>>>>

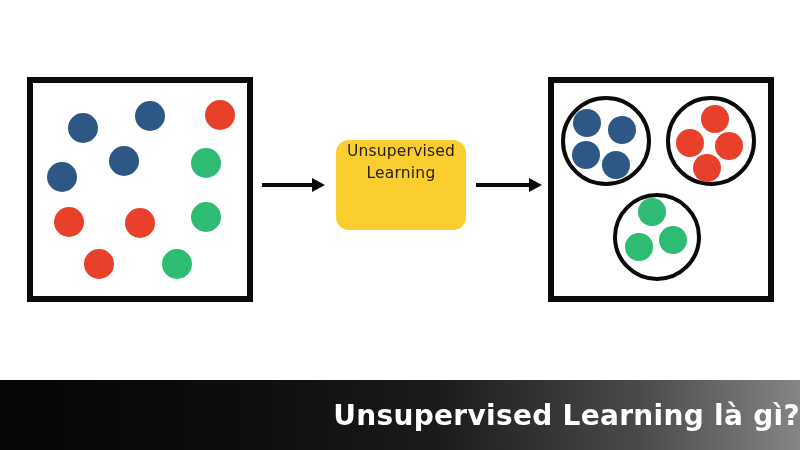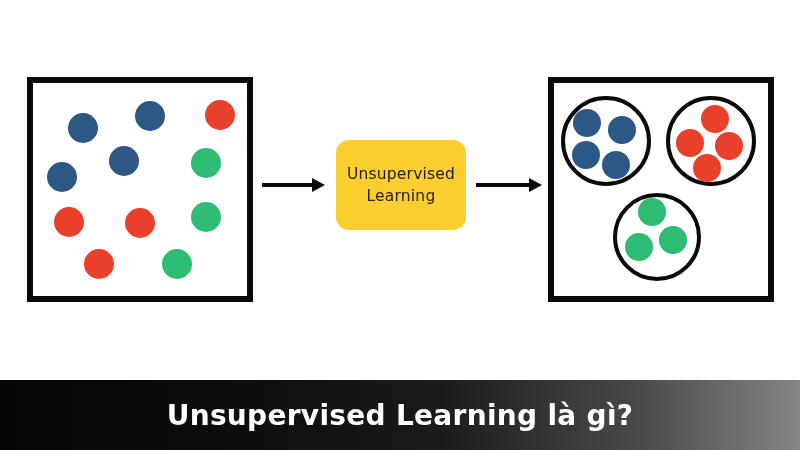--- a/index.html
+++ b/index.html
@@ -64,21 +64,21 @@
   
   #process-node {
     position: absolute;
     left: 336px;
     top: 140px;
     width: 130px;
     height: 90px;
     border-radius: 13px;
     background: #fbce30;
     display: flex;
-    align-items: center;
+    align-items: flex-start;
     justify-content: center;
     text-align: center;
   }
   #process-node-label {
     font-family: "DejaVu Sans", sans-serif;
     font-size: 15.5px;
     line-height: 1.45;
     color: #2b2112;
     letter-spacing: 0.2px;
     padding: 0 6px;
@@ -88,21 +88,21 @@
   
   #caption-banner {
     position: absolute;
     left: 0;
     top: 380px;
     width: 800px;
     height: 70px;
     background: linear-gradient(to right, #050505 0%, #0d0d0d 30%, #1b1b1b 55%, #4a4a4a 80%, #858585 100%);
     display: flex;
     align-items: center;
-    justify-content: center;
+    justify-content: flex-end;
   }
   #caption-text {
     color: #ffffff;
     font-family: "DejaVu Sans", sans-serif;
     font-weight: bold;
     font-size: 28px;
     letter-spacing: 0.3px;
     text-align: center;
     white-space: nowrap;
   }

<<<<

_WHAT IS REQUIRED_
Could the entries above be printed again exactly, apart from the pictures?

_RESPONSE AREA_
--- a/index.html
+++ b/index.html
@@ -64,21 +64,21 @@
   
   #process-node {
     position: absolute;
     left: 336px;
     top: 140px;
     width: 130px;
     height: 90px;
     border-radius: 13px;
     background: #fbce30;
     display: flex;
-    align-items: center;
+    align-items: flex-start;
     justify-content: center;
     text-align: center;
   }
   #process-node-label {
     font-family: "DejaVu Sans", sans-serif;
     font-size: 15.5px;
     line-height: 1.45;
     color: #2b2112;
     letter-spacing: 0.2px;
     padding: 0 6px;
@@ -88,21 +88,21 @@
   
   #caption-banner {
     position: absolute;
     left: 0;
     top: 380px;
     width: 800px;
     height: 70px;
     background: linear-gradient(to right, #050505 0%, #0d0d0d 30%, #1b1b1b 55%, #4a4a4a 80%, #858585 100%);
     display: flex;
     align-items: center;
-    justify-content: center;
+    justify-content: flex-end;
   }
   #caption-text {
     color: #ffffff;
     font-family: "DejaVu Sans", sans-serif;
     font-weight: bold;
     font-size: 28px;
     letter-spacing: 0.3px;
     text-align: center;
     white-space: nowrap;
   }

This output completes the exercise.